Ditambah lagi masifnya blow up media terutama media online dalam menciptakan arus opini kuat dukungan atas Jokowi, di tengah carut marutnya proses dan hasil pileg 9 April kemarin yang ditandai dengan berbagai permainan politik uang dan penggelembungan suara, hingga manipulasi rekapitulasi laporan dana caleg terpilih. Cacat sandaran hukum berkaitan dengan keputusan MK dan berpotensi cacat hasil perhitungan akhir. Berbagai kalangan pemantau pemilu bahkan menyarankan agar Bawaslu mendesak KPU mengulang pileg karena berbagai temuan fakta penyimpangan pada proses perhitungan suara akhir yang sarat dengan politik transaksional. Berapa duit lagi yang bakal dihabiskan jika jadi diulang. Tetapi carut marutnya pileg 9 April kemarin yang berpotensi tidak sahnya keberadaan wakil-wakil rakyat di kursi dewan seolah tertutup oleh gelombang euforia datangnya RI 1 baru yang diharapkan banyak melakukan perubahan. Sebuah euforia yang dibentuk secara masif dan sistematis oleh berbagai media.
Hal pokok yang bisa dijadikan sebagai tolok ukur empiris kualifikasi calon RI 1 adalah seberapa integritas untuk mengenyahkan segala bentuk intervensi atau penjajahan asing dan aseng di negeri ini. Ini yang seharusnya menjadi platform visi dan misi capres ke depan. Tetapi masalahnya diantaranya terletak pada mentalitas bangsa yang telah lama jenak sebagai bangsa yang terjajah. Yang membawa implikasi dalam bahasa pemilu disebut sebagai swing voters. Ditambah dengan sejumlah besar daftar pemilih yang golput. Baik karena faktor tekhnis maupun ideologis.
Dalam proses perjalanan sejarah panjang menunjukkan bahwa konfigurasi tatanan struktur sosial dan politik negeri ini sesungguhnya tidak bisa dilepaskan dengan penjajahan asing dan aseng. Pada awalnya aseng adalah etnis pendatang yang mencari penghidupan di negeri ini. Tetapi seiring dengan waktu jenis etnis ini sekarang telah muncul menjadi entitas kekuatan politik yang tidak saja berpengaruh besar terhadap pusat-pusat kekuasaan tetapi sudah menjelma menjadi para penguasa baru. Dan ironisnya justru para aseng yang berlatar belakang agama non muslim.
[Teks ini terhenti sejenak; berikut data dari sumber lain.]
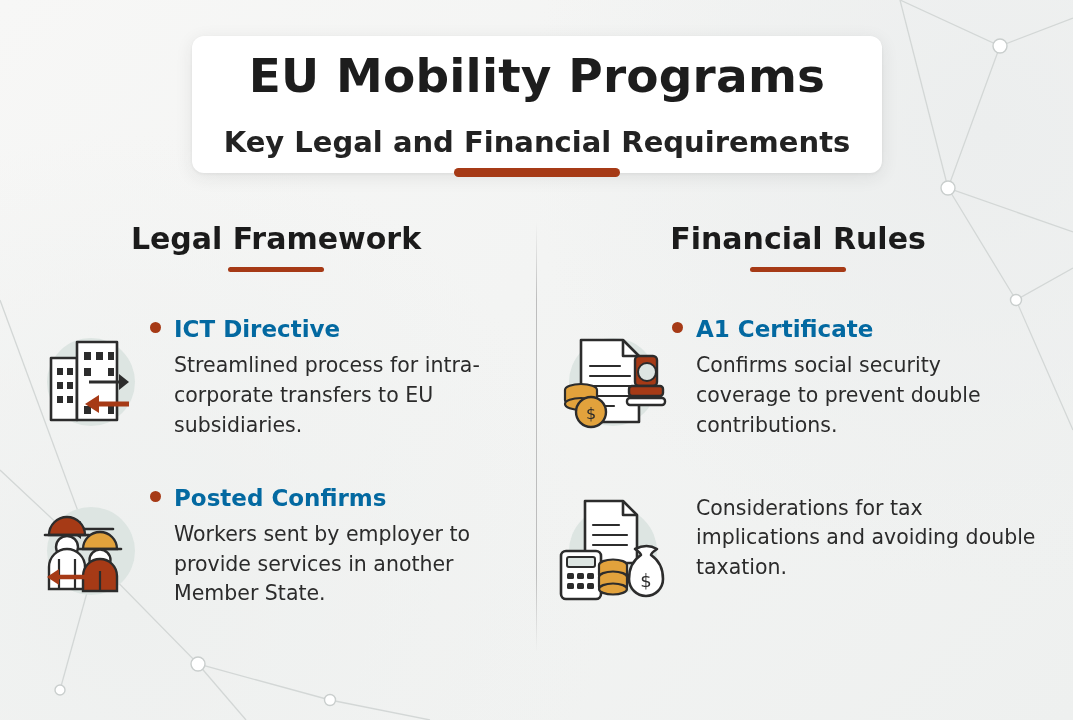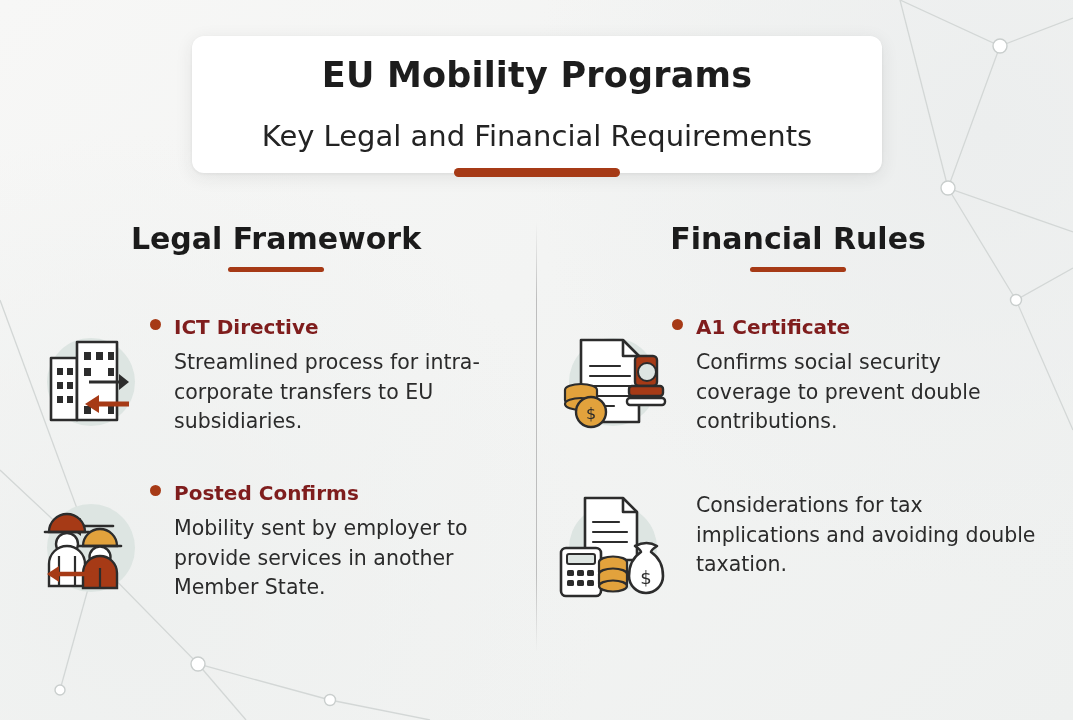"EU Mobility Programs" .title-main { font-size: 35px -> 47px }
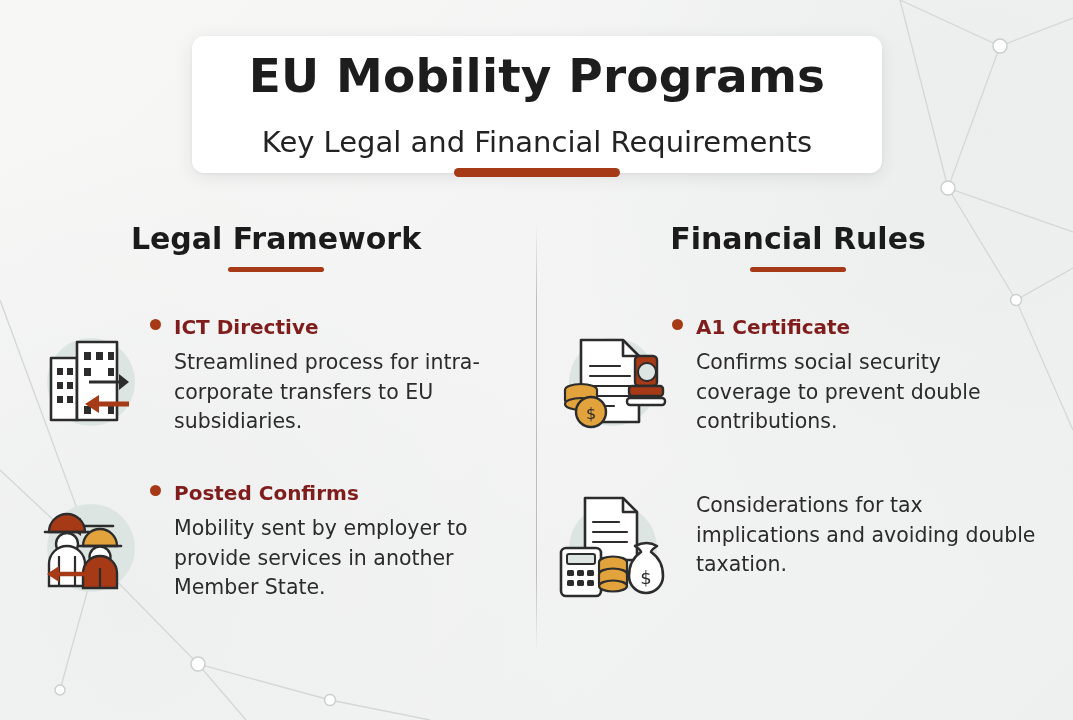"Key Legal and Financial Requirements" .title-sub { font-weight: normal -> bold }
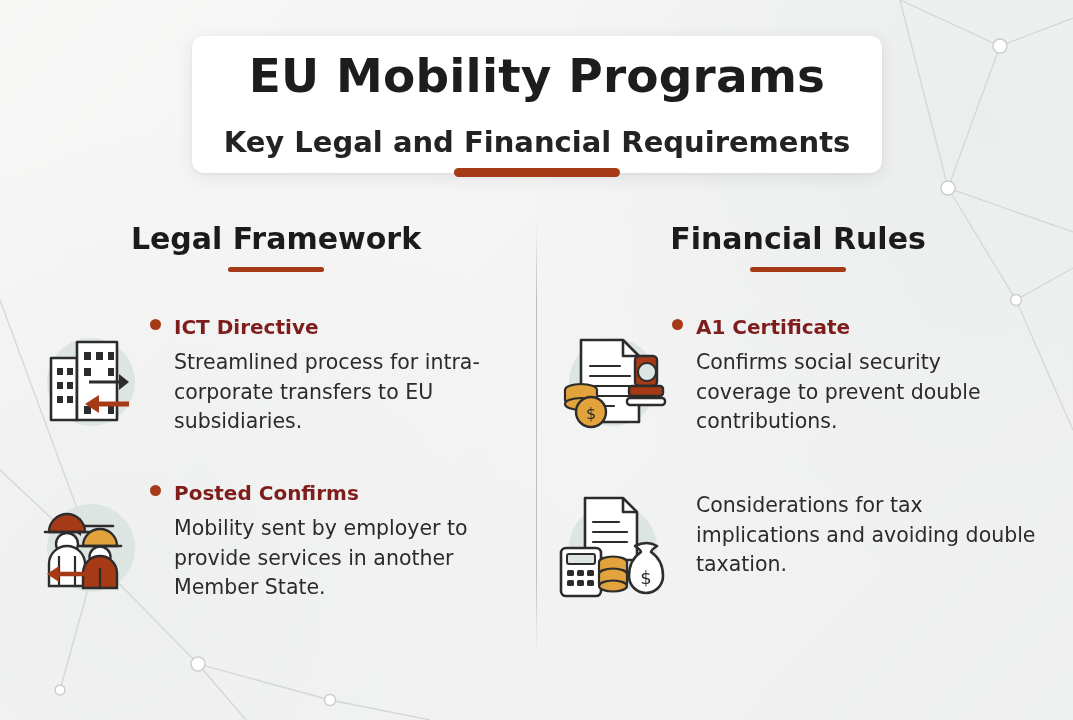"ICT Directive" .item-title { color: #7f1d1d -> #0369a1; font-size: 20px -> 23px }
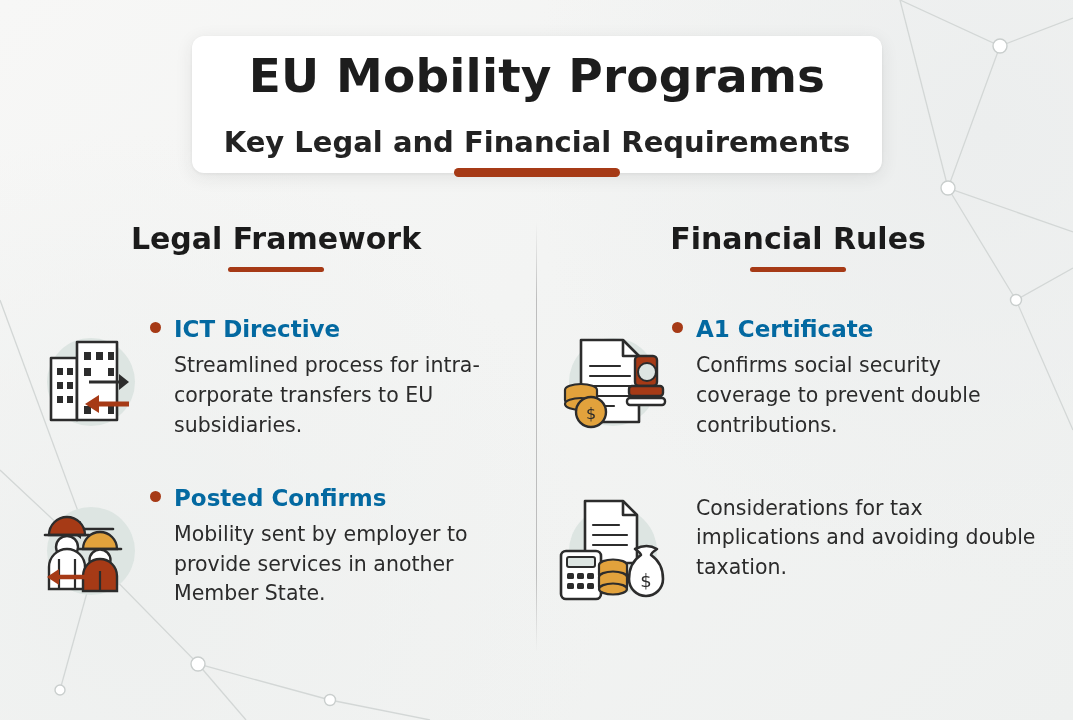"Mobility sent by employer to" div.item-desc { text: Mobility -> Workers }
Negeri yang mayoritas muslim ini pada akhirnya dipimpin oleh para penguasa non muslim yang sarat membawa kepentingan asing dan aseng. Jika Jokowi seorang mantan walikota Solo yang menyerahkan Solo kepada wawalinya seorang katolik bernama Rudi, jadi memimpin Indonesia negeri Muslim terbesar di dunia ini. Maka DKI akan dipimpin oleh Ahok yang Kristen.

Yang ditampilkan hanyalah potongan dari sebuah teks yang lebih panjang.